# WORK REQUEST:
If you see a picture in the data below, omit it and copy the rest exactly.

# STUDY MATERIAL:
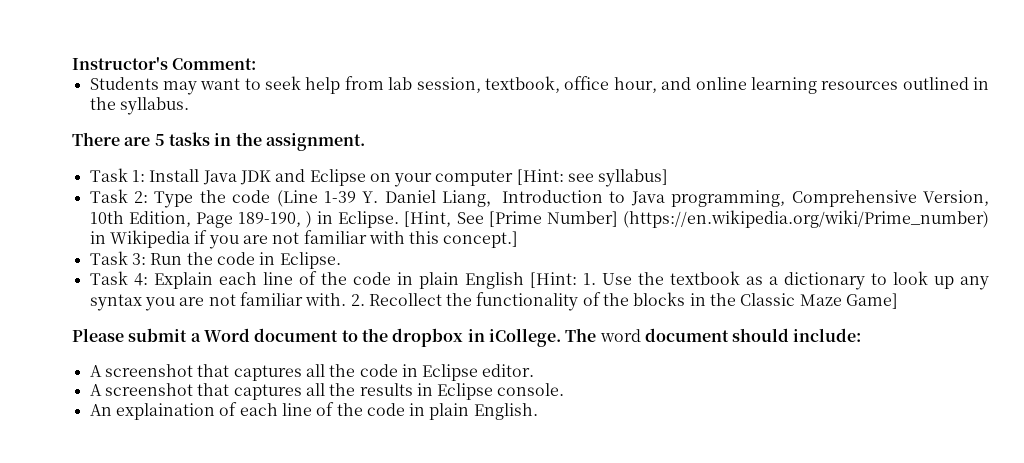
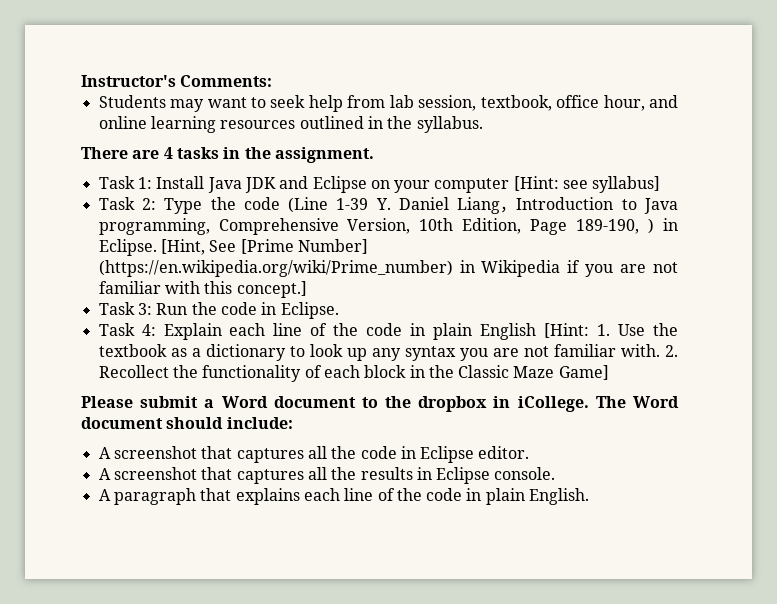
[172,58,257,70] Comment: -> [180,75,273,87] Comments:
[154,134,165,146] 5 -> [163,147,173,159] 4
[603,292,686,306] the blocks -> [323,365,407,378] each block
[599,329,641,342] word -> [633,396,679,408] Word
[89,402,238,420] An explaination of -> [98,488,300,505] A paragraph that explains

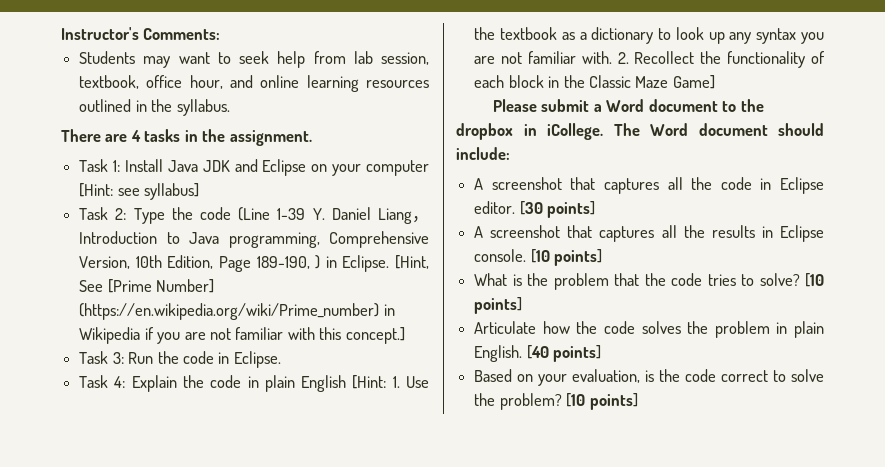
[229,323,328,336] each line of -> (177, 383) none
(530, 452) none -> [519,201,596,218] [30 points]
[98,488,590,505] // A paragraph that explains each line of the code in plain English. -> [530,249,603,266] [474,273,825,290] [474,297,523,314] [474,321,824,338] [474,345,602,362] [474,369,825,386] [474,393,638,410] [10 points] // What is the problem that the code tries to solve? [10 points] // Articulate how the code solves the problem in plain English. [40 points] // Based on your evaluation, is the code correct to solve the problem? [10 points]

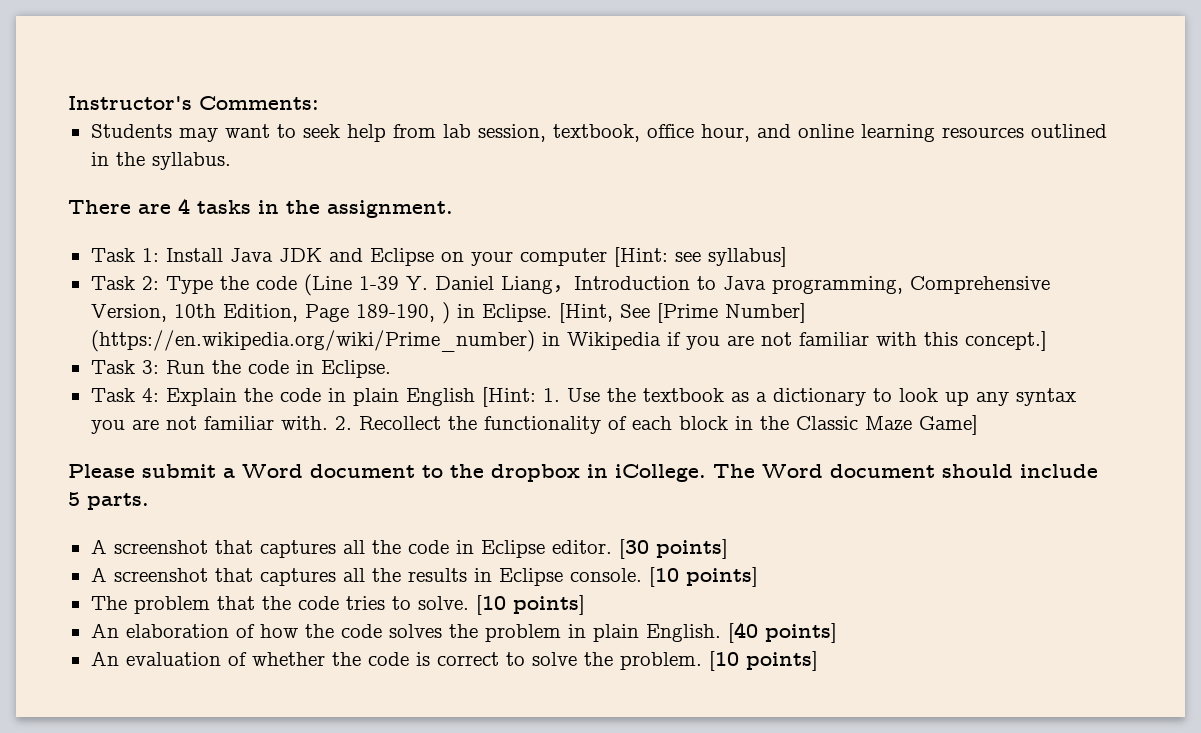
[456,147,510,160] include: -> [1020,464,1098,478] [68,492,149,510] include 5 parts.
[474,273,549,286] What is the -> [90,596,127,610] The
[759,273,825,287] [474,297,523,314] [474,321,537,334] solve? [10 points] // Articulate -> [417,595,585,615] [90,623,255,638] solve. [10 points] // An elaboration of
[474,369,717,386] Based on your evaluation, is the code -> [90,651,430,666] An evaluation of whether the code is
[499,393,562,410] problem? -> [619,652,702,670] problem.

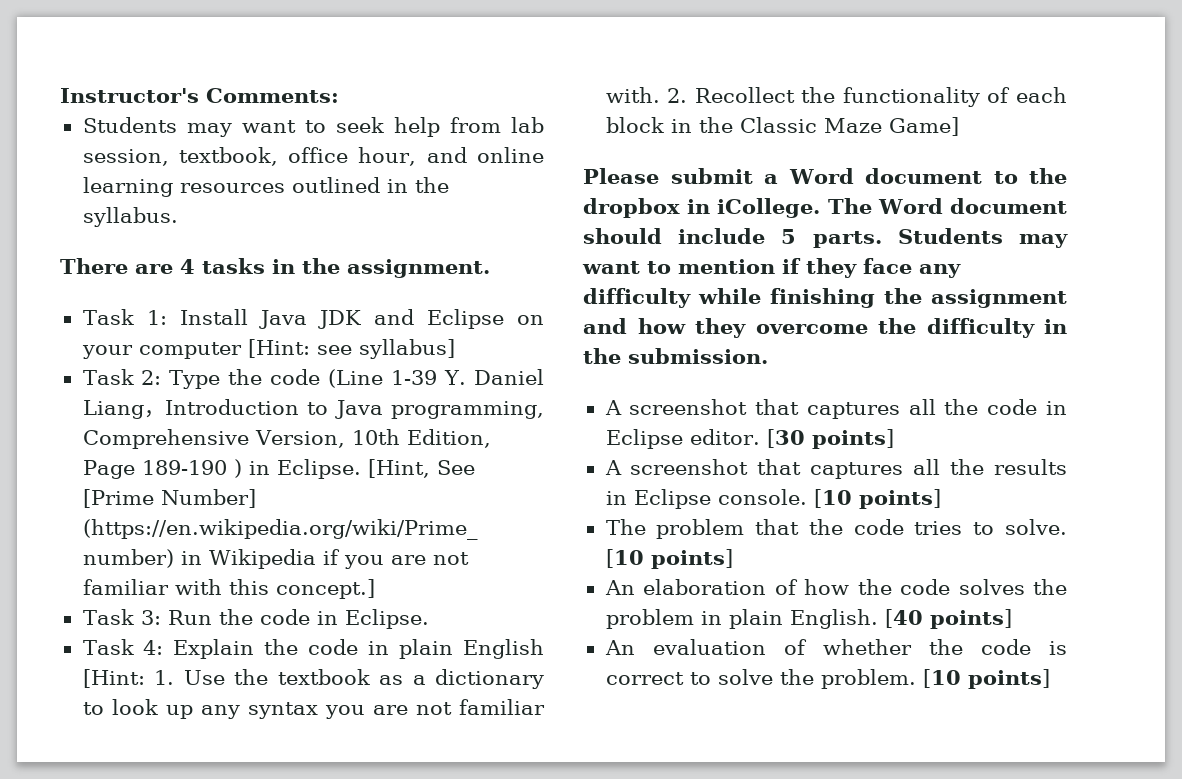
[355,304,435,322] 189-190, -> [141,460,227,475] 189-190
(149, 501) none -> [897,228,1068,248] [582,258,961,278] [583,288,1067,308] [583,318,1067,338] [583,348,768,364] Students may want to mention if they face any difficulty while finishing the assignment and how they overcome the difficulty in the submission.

# RESULT BELOW:
[172,58,257,70] Comment: -> [180,75,273,87] Comments:
[154,134,165,146] 5 -> [163,147,173,159] 4
[603,292,686,306] the blocks -> [323,365,407,378] each block
[599,329,641,342] word -> [633,396,679,408] Word
[89,402,238,420] An explaination of -> [98,488,300,505] A paragraph that explains

[229,323,328,336] each line of -> (177, 383) none
(530, 452) none -> [519,201,596,218] [30 points]
[98,488,590,505] // A paragraph that explains each line of the code in plain English. -> [530,249,603,266] [474,273,825,290] [474,297,523,314] [474,321,824,338] [474,345,602,362] [474,369,825,386] [474,393,638,410] [10 points] // What is the problem that the code tries to solve? [10 points] // Articulate how the code solves the problem in plain English. [40 points] // Based on your evaluation, is the code correct to solve the problem? [10 points]

[456,147,510,160] include: -> [1020,464,1098,478] [68,492,149,510] include 5 parts.
[474,273,549,286] What is the -> [90,596,127,610] The
[759,273,825,287] [474,297,523,314] [474,321,537,334] solve? [10 points] // Articulate -> [417,595,585,615] [90,623,255,638] solve. [10 points] // An elaboration of
[474,369,717,386] Based on your evaluation, is the code -> [90,651,430,666] An evaluation of whether the code is
[499,393,562,410] problem? -> [619,652,702,670] problem.

[355,304,435,322] 189-190, -> [141,460,227,475] 189-190
(149, 501) none -> [897,228,1068,248] [582,258,961,278] [583,288,1067,308] [583,318,1067,338] [583,348,768,364] Students may want to mention if they face any difficulty while finishing the assignment and how they overcome the difficulty in the submission.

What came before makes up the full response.